In Turlington Plaza, it’s all Gators for themselves.
If you aren’t familiar with the Gator Nation (or if you’ve been living under a rock), Turlington is one of the free speech locations at the University of Florida, and it is the token spot for “tabling,” where student organizations promote events and initiatives.
Weekdays in Turlington are a hot mess of not only student group members and random Gainesville residents preaching about who-knows-what – but speedy walkers, earbud-clad runners, belligerent bicyclists and disinterested roamers are also a huge part of the picture.
From the perspective of a “tabler,” it is not always easy to stay positive in a plaza full of students who will do anything to avoid human interaction. It seems as though many students adopt a special Turlington personality type – a sort of alias – that only comes out as they approach the seemingly unavoidable area.

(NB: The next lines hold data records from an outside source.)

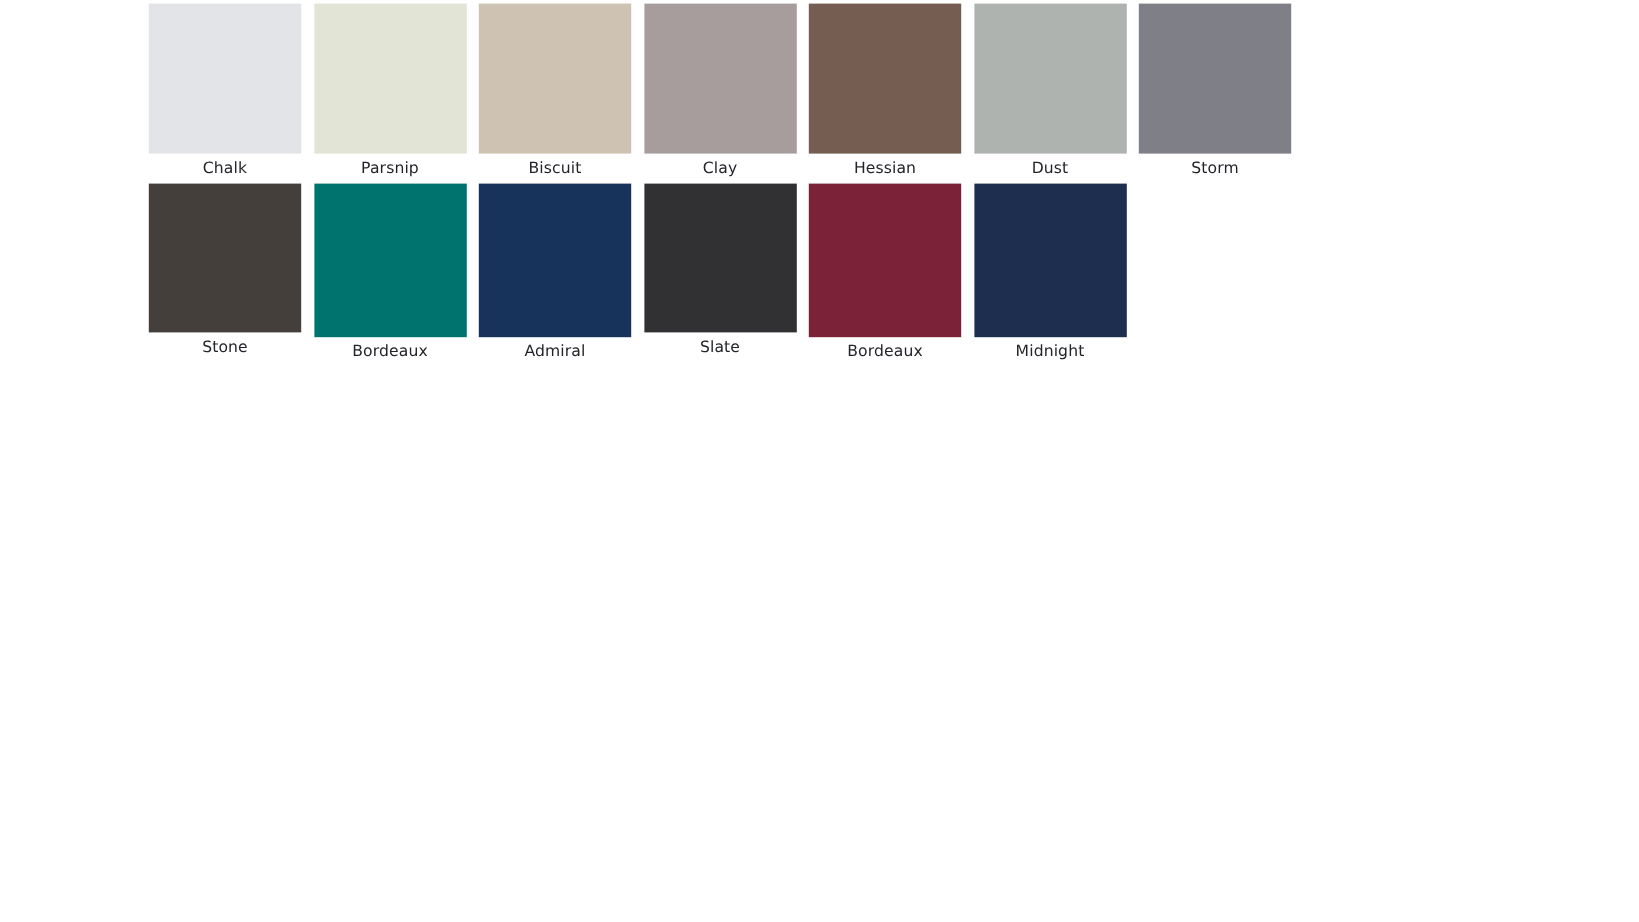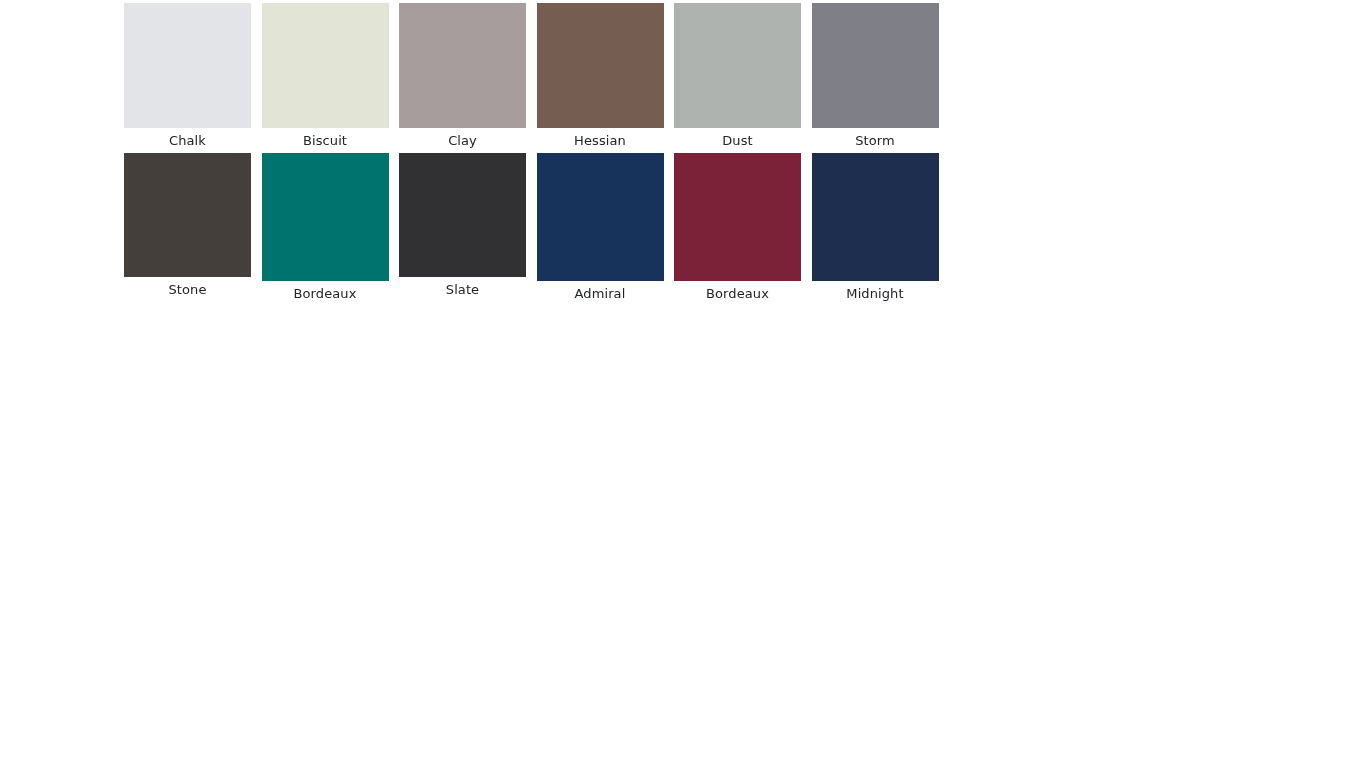"Biscuit" span.swatch-label { text: Biscuit -> Parsnip }
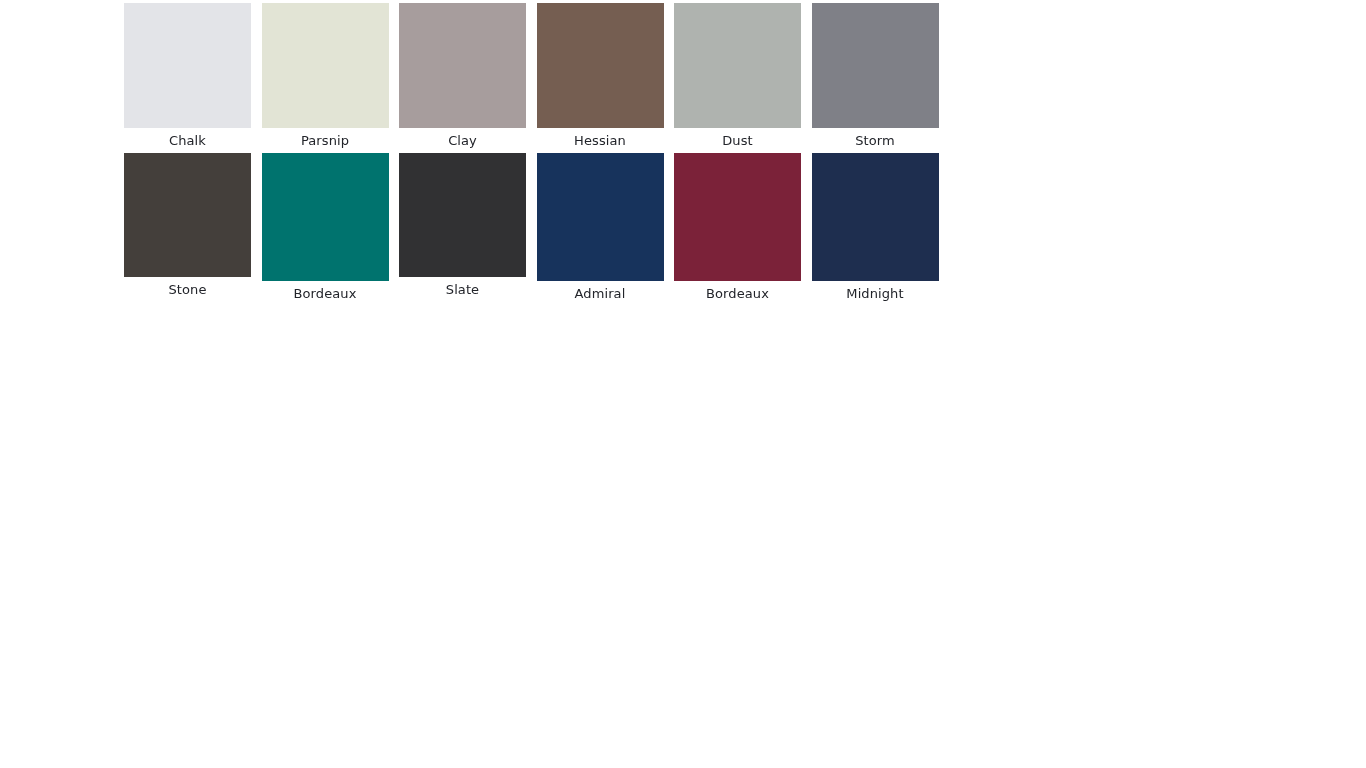"Biscuit" div.swatch-cell { html: none -> <div> <div></div> <span>Biscuit</span> </div> }
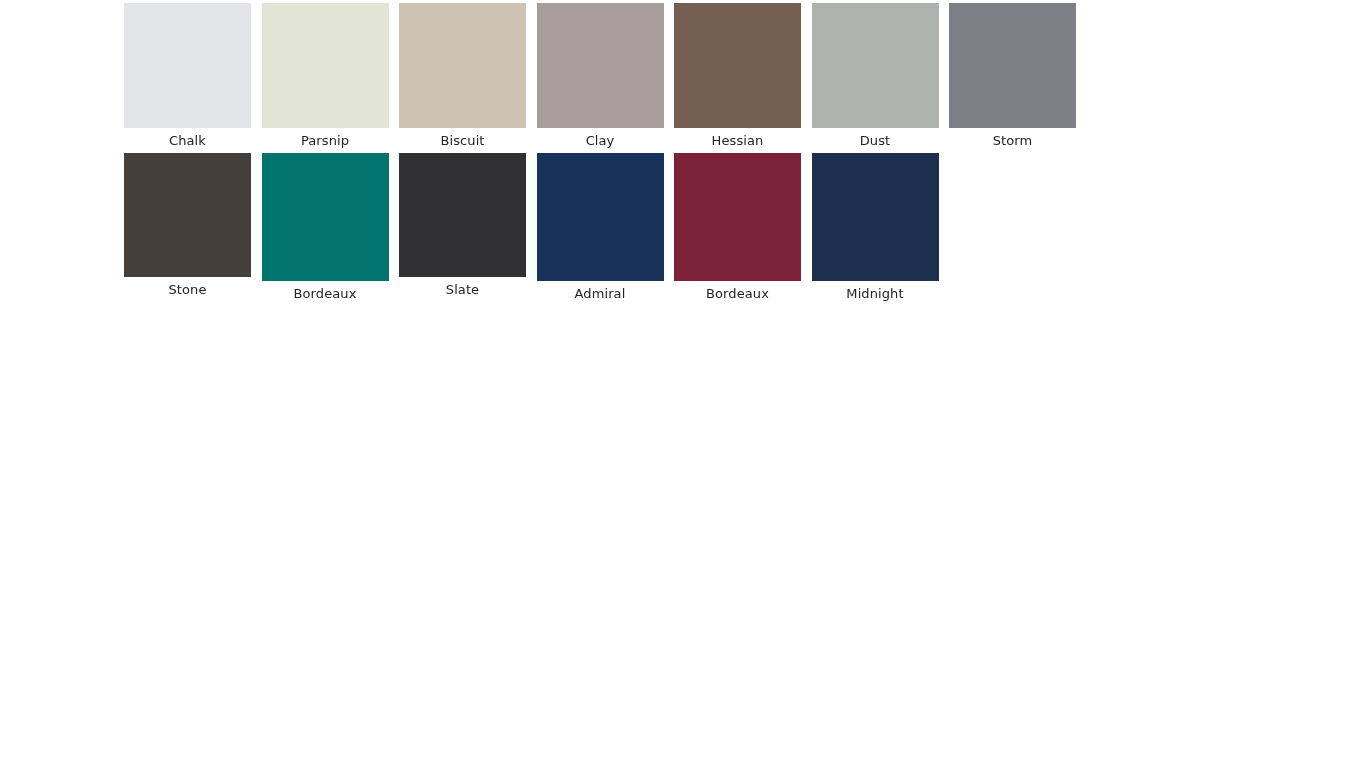"Slate" div.swatch-cell { order: before "Admiral" -> after "Admiral" }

Unless you are one of the rare open-minded Turlington-goers who happily stop in the bustling gathering area to talk to each student promoting their organization, you’re probably familiar with one or more of these Turlington personas – you may even be one of them.
The Avoiders
You may think you’re being sneaky as you make a sly detour toward the stairs to Marston Science Library – but we see you. We see your walking pace suddenly go from 0 to 100 as you make a dramatic turn away from the tablers, and we see that you weren’t even headed toward the library, after all. You can run, but you can’t hide.
The Power Walkers
We appreciate you for not taking the Marston detour, but can you please slow it down a bit? If our flyers blow away from the breeze you created from your walking speed, you’re probably walking too fast.
The Sk8ter Bois
This is UF, not the X-Games. There is a time and place for your skateboarding rendezvous, so unless you’re Tony Hawk, darting and crashing through the maze of student groups in Turlington needs to be removed for your itinerary, pronto.
The Origami Artists
The origami artists gladly accept a flyer – but instead of actually acknowledging the information on the piece of paper, they walk away, turn the paper into an elaborate, award-winning piece of origami and throw it away once they are “out of sight.”
The ACRs
They aren’t students, and they aren’t faculty – so, who are they? They’re Alachua County Residents, or ACRs – only the finest GVille residents who make their routine visits to Turlington Plaza to shmooze with students (and probably snag some freebies). Remember: just smile, nod and hand out flyers.
The Snackers
Some Turlington-goers opt for food as a sort of deterrence mechanism, as if holding an apple or a Jimmy John’s sub suddenly makes you less approachable. The Plaza has seen it all – bananas, Pumpkin Spice Lattes, Chick-fil-A nuggets and granola bars of all shapes and sizes.
The Headphone-Wearers
Let’s not forget about the students who put their earbuds on right before diving into the deep blue sea of student organizations. That’s right – you want us to think you’ve been listening to your ‘90s Hits Pandora station for the entirety of your cross-campus commute, but we know you’re pretending to jam out so you can avoid human interaction. Well played.
As frustrating as it is to walk through Turlington and wanting nothing more than to become invisible, a stroll through the plaza is perhaps the best illustration of our incredibly involved, motivated student leaders who want nothing more than to help fellow Gators find their passions.
At the end of the day, though, both parties can agree on one thing: when it comes to Turlington, the struggle is real.